Page 1 of 1

some quick comments on configuring cake

Posted: Sun Oct 10, 2021 3:29 pm
by dtaht
Hi, one of the contributors to cake here. I'm pleased y'all are finally shipping it, but I have a few comments:

* A modern version of cake has support for the new diffserv LE codepoint. I'd dearly like support for that in mikrotik given how problematic CS1 proved to be, and it's a teeny patch.

* One feature of cake is that it runs the same whether at line rate, or with the shaper enabled, so you can get per-host/per flow fq, diffserv classification, etc. I'm very interested in learning of results when you try to run it or fq_codel at line rate, rather than shaped. fq_codel is the default on all interfaces, rather than pfifo_fast, in most linuxes today. I would really like it
if people put it through a battery of flent rrul tests or heavy iperf, and took captures, and plotted rtts, particularly on the higher end mikrotik hw. It is most useful with working BQL in the device driver.

* is missing support for the gso-splitting option. When using the shaper component, below 1gbit, gro "super"packets are automatically split up back into packets (and then interleaved with other flows), when unshaped, or above 1gbit, they are not. If you've got the cpu, split up superpackets.
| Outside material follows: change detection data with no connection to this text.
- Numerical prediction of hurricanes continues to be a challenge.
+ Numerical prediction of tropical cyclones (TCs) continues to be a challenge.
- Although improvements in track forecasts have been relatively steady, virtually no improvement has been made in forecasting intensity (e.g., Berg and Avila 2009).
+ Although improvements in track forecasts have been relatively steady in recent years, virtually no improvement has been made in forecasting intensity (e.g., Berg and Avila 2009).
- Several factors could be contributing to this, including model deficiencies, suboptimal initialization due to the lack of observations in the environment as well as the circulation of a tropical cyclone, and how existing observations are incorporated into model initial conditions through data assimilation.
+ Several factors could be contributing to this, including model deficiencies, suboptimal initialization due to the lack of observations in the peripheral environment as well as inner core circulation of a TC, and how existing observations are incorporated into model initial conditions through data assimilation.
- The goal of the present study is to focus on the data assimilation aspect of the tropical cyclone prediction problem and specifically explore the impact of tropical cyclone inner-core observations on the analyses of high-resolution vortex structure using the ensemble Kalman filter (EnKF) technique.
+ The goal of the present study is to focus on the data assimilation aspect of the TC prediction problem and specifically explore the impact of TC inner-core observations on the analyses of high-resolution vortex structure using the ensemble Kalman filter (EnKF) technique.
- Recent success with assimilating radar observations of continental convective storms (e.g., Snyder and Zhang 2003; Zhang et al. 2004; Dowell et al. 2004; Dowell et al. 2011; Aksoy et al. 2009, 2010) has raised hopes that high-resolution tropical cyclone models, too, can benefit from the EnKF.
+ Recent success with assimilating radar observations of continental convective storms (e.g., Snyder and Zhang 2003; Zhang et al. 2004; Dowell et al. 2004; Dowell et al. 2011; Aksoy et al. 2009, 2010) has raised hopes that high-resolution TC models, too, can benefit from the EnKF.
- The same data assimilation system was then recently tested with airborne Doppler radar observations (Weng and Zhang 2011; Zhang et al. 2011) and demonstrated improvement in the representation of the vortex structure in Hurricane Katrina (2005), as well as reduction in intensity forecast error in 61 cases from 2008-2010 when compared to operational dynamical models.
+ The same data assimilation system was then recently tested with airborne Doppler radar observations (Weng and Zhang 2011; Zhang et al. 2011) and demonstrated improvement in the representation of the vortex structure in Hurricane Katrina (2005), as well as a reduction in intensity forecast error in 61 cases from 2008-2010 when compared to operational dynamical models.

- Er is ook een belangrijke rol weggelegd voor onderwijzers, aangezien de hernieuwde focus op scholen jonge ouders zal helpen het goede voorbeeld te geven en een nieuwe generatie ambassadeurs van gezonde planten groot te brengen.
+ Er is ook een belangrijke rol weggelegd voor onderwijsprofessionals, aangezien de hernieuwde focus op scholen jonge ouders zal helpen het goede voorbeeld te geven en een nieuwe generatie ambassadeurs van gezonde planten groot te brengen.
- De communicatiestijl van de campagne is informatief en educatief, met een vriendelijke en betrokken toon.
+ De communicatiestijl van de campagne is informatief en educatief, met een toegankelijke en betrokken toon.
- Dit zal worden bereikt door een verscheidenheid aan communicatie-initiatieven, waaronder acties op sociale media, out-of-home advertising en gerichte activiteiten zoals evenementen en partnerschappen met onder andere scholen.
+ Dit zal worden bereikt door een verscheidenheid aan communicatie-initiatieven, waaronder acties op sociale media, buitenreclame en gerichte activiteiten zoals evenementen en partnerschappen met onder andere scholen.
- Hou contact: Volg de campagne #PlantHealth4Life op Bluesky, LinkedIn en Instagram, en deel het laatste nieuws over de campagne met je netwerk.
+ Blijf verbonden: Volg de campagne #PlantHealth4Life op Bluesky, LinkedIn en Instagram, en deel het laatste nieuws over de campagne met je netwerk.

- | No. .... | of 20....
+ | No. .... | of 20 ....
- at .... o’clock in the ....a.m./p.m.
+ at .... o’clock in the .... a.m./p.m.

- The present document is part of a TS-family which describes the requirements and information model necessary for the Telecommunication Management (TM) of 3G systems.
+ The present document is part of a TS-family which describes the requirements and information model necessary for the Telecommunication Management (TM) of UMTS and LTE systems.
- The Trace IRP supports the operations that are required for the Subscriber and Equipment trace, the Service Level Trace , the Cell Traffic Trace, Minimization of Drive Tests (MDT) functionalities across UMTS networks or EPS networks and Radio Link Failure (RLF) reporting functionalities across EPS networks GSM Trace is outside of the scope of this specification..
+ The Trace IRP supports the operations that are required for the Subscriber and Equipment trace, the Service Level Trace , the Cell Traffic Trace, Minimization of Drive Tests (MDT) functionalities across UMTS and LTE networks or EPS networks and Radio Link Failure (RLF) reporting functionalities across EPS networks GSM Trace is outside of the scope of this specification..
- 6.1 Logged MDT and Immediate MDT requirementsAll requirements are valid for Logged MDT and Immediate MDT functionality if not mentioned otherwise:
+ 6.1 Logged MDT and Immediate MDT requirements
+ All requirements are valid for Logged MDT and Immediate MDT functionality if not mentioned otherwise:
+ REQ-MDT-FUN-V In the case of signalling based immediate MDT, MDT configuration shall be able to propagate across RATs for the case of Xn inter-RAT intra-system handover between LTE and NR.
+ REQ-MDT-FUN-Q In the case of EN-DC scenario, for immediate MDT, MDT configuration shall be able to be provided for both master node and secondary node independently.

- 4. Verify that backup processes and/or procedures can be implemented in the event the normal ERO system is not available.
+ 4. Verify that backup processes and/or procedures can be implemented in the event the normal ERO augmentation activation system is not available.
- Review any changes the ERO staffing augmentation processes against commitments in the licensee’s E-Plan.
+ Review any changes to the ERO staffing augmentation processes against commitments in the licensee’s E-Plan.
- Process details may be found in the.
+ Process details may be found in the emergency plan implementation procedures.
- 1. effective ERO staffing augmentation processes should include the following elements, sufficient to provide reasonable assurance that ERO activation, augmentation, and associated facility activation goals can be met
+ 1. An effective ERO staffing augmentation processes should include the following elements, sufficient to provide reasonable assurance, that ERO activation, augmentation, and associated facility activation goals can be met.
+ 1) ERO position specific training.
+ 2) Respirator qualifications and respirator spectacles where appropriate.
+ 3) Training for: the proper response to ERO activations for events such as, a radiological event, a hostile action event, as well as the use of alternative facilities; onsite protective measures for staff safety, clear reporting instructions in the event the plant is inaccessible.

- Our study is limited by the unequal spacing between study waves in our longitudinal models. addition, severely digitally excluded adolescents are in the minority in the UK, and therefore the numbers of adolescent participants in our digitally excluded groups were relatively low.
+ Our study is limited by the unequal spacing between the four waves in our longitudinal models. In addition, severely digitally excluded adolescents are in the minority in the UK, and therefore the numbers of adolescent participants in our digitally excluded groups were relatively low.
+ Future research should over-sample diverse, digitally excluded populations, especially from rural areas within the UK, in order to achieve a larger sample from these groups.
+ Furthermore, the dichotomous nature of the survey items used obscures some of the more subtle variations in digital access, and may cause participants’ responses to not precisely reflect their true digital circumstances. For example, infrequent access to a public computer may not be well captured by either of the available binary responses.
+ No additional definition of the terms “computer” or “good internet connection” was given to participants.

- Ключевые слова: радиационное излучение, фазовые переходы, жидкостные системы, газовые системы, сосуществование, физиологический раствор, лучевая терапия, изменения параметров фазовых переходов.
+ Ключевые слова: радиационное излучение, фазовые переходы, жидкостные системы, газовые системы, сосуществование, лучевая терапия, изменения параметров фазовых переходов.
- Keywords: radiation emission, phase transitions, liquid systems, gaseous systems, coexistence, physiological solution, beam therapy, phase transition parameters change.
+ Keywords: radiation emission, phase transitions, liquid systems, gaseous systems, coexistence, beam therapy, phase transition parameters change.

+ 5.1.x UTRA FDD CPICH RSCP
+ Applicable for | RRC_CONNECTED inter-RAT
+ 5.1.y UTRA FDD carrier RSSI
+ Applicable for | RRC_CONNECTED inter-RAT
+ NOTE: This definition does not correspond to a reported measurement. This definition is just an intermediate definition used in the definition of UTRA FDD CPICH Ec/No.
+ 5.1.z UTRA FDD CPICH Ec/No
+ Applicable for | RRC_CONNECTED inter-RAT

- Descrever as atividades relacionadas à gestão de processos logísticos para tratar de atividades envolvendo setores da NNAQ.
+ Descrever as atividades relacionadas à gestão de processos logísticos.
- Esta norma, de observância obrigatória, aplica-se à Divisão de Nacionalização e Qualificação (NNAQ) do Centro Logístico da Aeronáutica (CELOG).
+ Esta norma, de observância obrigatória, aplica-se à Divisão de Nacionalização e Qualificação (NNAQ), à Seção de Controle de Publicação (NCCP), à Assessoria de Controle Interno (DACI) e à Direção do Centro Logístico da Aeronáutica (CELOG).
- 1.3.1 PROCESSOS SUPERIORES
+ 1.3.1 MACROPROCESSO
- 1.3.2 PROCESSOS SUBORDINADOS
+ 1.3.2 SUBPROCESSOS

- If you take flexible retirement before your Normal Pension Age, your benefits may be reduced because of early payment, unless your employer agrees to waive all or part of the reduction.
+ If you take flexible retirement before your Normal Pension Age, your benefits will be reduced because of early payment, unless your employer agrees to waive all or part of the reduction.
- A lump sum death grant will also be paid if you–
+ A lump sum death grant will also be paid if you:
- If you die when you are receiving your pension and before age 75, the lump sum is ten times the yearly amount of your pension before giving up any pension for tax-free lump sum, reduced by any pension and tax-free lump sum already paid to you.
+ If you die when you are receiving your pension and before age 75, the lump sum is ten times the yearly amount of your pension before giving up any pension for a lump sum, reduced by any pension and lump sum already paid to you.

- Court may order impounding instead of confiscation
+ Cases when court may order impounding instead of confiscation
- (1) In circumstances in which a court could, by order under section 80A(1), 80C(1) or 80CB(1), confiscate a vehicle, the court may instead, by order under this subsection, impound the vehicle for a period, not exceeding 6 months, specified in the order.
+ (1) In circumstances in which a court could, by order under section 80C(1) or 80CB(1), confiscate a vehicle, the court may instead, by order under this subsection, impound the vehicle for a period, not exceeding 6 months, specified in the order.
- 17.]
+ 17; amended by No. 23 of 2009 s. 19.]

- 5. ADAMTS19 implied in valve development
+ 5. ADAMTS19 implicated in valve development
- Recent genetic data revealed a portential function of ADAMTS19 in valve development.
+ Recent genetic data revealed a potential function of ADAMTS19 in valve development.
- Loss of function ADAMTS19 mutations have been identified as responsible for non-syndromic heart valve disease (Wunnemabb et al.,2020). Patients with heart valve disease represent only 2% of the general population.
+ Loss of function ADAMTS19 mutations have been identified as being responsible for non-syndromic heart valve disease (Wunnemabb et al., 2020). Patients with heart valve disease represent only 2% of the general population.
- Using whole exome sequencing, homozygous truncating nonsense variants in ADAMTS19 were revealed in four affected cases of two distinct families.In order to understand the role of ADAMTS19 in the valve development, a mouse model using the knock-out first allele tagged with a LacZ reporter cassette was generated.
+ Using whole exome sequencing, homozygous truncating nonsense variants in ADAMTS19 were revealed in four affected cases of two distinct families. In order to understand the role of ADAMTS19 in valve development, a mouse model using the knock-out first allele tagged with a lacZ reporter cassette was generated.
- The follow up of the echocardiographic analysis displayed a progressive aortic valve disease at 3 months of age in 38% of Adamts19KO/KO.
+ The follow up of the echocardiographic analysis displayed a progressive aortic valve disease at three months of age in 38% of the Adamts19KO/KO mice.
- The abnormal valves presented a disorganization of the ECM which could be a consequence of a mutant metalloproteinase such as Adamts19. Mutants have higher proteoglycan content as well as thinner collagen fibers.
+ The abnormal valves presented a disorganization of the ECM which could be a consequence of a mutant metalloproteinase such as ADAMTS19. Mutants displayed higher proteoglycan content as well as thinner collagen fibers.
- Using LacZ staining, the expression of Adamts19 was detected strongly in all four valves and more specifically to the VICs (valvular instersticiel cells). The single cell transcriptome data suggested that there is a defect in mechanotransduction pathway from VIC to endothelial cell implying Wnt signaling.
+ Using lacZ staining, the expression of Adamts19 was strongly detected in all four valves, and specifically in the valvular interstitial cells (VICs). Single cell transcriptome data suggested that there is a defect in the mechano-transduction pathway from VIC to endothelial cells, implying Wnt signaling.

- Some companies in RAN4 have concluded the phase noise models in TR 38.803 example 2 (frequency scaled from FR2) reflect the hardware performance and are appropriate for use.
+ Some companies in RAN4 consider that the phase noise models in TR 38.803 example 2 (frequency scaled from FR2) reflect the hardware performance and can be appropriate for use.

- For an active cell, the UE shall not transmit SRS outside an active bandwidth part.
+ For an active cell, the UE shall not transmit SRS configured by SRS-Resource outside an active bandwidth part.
* If you are natting at the router, try the nat option. This does not work with some forms of offloaded nat.

* If you have major bandwidth asymmetry on a link (greater than 10x1), try the ack-filter option on the slower part of the link. It gets to be a hugely *necessary* idea at ratios higher than that, see:

* It would be nice if mikrotik had some way of polling and displaying statistics from fq_codel for backlog, reschedules, drops, and marks, and from cake for the same. Exposing these statistics to more users would drive understanding of the role of packet loss (and marking) in controlling network delay. tc supports json output, multiple tools can parse that. See the enthusiasm for collecting stats over in the starlink community... I would love to see at the very least, drop stats out of the mikrotik userbase.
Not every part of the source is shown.